Main Article Content
Data mining (DM) depends on analyzing wide amounts of information from many sources with a large database to obtain significant information that can be used in different areas, such as education and healthcare, in order to obtain the best possible knowledge. Within the field of healthcare, the huge quantity of medical science information has the potential to predict dangerous illnesses such as human immunodeficiency viruses (HIV) within a short period of time if processed in a suitable way. Therefore, early handling can be set by using appropriate algorithms and methods, such as Association Rule Mining Algorithms, which will affect the diagnosis positively.
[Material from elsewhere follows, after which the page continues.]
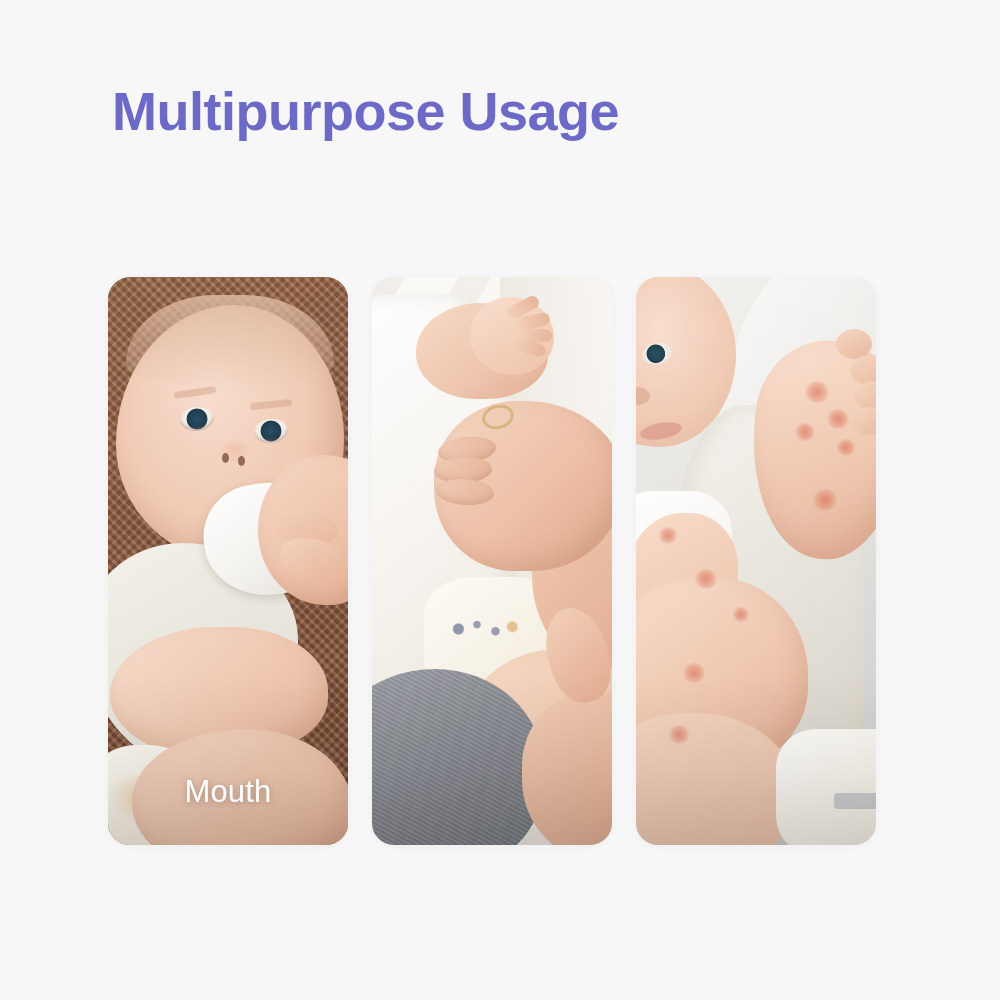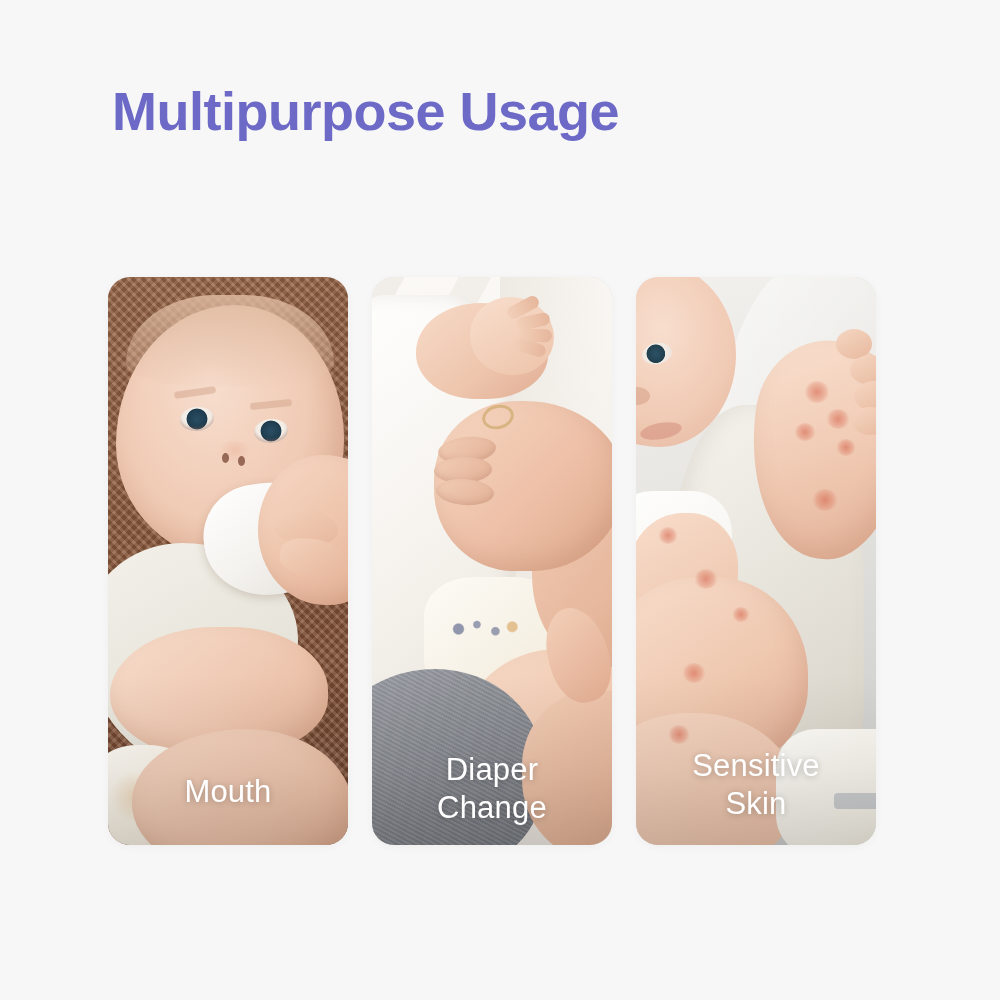"Diaper" div.caption { html: <div>Diaper Change</div> -> none }
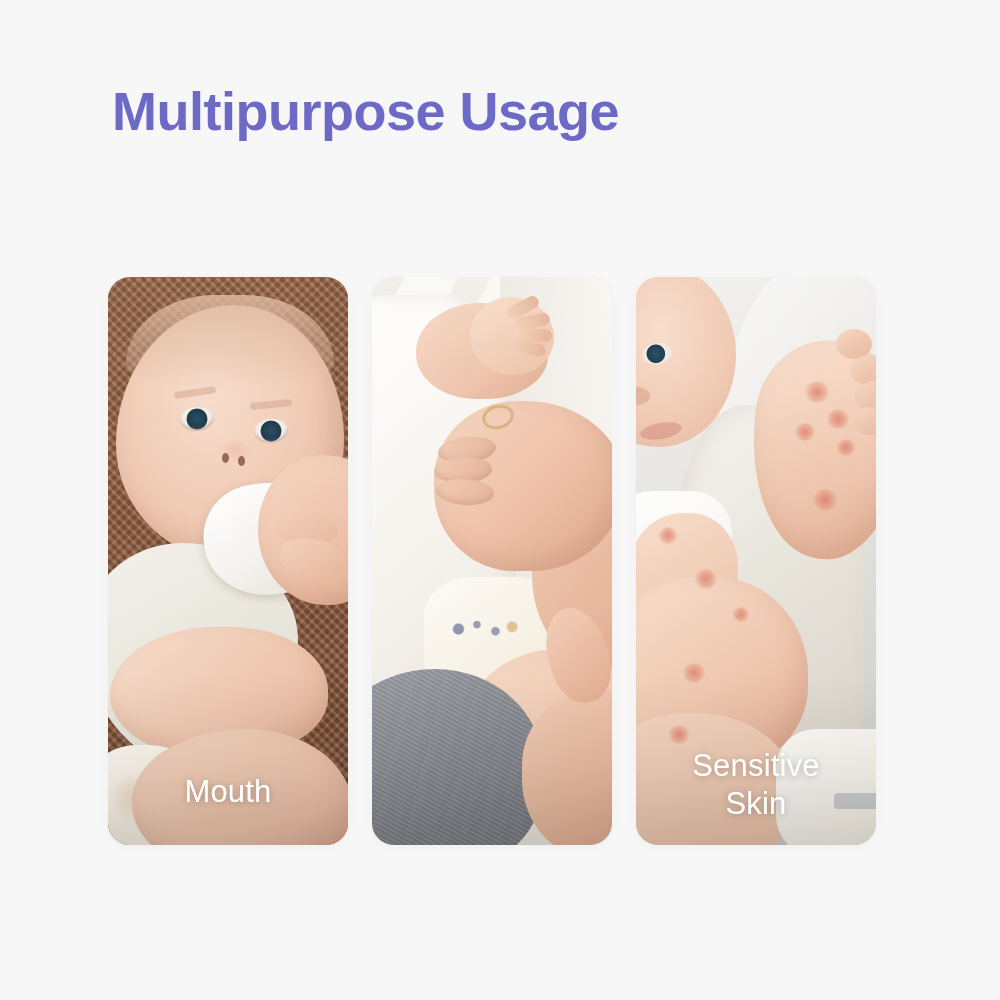"Sensitive" div.caption { html: <div>Sensitive Skin</div> -> none }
The principles of the tree algorithm were based on the construction of our proposed algorithm, This paper proposes an algorithm that depends on a repeated pattern that can help doctors to distinguish the severity level of AIDS in patients by means of a database, in experimental analysis on a data set between the database of patients and the proposed algorithm. The proposed algorithm consistently takes less time to find the people with HIV as compared to the original database ,and a difference in the database memory storage has been found between the database of patients and the proposed algorithm.
Traditional algorithms used in previous, such as PART, J48, and Naïve Bayes, have performed poorly to predict disease, and this problem has been solved by new technologies and the development of a predictive system for HIV status. Thus, the main goal of this research as the final results showed that the proposed algorithm is workable in an early prediction of HIV with less time and less memory storage compare it with the original database and reducing the database to a mini tree that can help predict the condition of the patient at an early stage.